Sadler posted a 0.67 ERA, 0.719 WHIP, .143 BAA, and 3.70 K/BB ratio in 2021, and had he not missed nearly half of the season with a shoulder injury, likely would have been a finalist for AL Reliever of the Year. Depending on how Seattle’s starter performed, the 6th or 7th inning belonged to Sadler last season, and his near-perfection frequently set up back-end relievers Paul Sewald and Drew Steckenrider for success.
Casey Sadler uses a balanced mix of two-seam fastballs, sliders, and curveballs, and sprinkles in a changeup on occasion. While known for the massive break on his sliders and curveballs, his fastball actually averaged out at 94.2 mph last season, which, when placed well, can cause hitters serious trouble.
Check out Sadler painting his two-seamer on the outside corner to freeze Yan Gomes, one of Oakland’s top hitters:
As you can see, the above strikeout closed out Sadler’s 26th consecutive scoreless appearance, setting a new Mariners franchise record. While putting up stellar numbers all season, Sadler proceeded to execute three more consecutive scoreless relief appearances, extending his franchise record scoreless streak to 29 in a row.

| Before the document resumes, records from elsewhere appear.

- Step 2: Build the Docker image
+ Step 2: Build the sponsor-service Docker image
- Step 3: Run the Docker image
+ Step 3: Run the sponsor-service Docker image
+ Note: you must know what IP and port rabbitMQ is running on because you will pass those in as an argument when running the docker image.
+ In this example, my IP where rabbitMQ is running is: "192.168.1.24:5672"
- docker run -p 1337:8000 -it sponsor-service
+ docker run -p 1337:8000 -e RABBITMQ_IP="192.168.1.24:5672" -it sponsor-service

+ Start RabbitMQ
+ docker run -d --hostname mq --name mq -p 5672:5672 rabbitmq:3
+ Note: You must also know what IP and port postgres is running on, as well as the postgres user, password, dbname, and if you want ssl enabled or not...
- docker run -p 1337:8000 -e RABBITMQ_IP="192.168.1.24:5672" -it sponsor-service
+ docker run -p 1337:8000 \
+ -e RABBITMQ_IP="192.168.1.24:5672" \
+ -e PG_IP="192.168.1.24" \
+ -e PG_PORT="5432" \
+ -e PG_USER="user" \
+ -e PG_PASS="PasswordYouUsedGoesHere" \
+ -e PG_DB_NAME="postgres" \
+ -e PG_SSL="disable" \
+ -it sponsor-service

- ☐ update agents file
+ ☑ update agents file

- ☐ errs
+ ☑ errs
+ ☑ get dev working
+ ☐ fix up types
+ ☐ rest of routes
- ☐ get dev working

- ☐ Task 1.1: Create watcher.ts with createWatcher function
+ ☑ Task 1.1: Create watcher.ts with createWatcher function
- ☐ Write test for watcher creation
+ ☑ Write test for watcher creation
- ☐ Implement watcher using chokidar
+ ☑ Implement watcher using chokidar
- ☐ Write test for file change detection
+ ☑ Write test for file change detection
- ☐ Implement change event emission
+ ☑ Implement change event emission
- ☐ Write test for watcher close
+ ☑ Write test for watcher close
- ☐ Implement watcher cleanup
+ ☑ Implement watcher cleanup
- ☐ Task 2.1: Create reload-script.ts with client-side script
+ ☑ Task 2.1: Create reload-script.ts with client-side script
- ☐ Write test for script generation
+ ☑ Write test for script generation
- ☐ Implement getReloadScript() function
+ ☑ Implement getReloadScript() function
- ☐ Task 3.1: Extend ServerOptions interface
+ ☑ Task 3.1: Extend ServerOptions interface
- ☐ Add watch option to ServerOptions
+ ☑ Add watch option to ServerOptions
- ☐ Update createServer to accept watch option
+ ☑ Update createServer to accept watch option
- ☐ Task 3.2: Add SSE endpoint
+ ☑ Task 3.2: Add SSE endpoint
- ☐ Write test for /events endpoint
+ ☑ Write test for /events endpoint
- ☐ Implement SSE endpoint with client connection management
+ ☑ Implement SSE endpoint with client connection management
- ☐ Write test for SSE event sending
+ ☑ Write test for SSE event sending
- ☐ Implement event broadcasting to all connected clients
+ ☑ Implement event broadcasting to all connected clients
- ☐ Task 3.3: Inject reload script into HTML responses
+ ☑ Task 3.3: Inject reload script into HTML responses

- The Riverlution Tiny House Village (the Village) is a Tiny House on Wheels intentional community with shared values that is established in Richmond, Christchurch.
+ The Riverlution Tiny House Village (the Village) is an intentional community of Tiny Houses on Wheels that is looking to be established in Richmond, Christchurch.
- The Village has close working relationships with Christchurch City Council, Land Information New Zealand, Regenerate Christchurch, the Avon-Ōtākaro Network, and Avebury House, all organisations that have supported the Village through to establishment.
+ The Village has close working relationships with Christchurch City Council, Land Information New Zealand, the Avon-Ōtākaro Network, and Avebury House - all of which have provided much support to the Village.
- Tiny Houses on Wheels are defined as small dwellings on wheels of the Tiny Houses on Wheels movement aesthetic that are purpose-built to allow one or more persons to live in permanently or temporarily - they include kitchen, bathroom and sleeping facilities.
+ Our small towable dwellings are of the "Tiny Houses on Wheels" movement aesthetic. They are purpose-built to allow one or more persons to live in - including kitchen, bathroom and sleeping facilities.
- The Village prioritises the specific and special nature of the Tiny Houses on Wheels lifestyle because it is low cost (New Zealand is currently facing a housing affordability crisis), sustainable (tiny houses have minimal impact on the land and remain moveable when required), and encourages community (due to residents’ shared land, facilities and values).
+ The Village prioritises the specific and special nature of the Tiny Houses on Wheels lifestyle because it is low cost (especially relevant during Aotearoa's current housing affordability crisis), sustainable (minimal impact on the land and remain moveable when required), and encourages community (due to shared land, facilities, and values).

Sadler’s journey to success with the Mariners did not come easy; he entered professional baseball as a 25th-round pick of the Pittsburgh Pirates in 2010, then spent time with the Rays, Dodgers, and Cubs before being claimed off of waivers by Seattle in 2020.
Incredibly enough, a few months before Sadler was claimed by the Mariners, he and his wife actually purchased a home in the Seattle area:
Whether Casey Sadler’s success in Seattle was fate or pure coincidence, we’re sure happy it worked out for he and his family, and we’re thrilled to have him around for another season of Mariners baseball.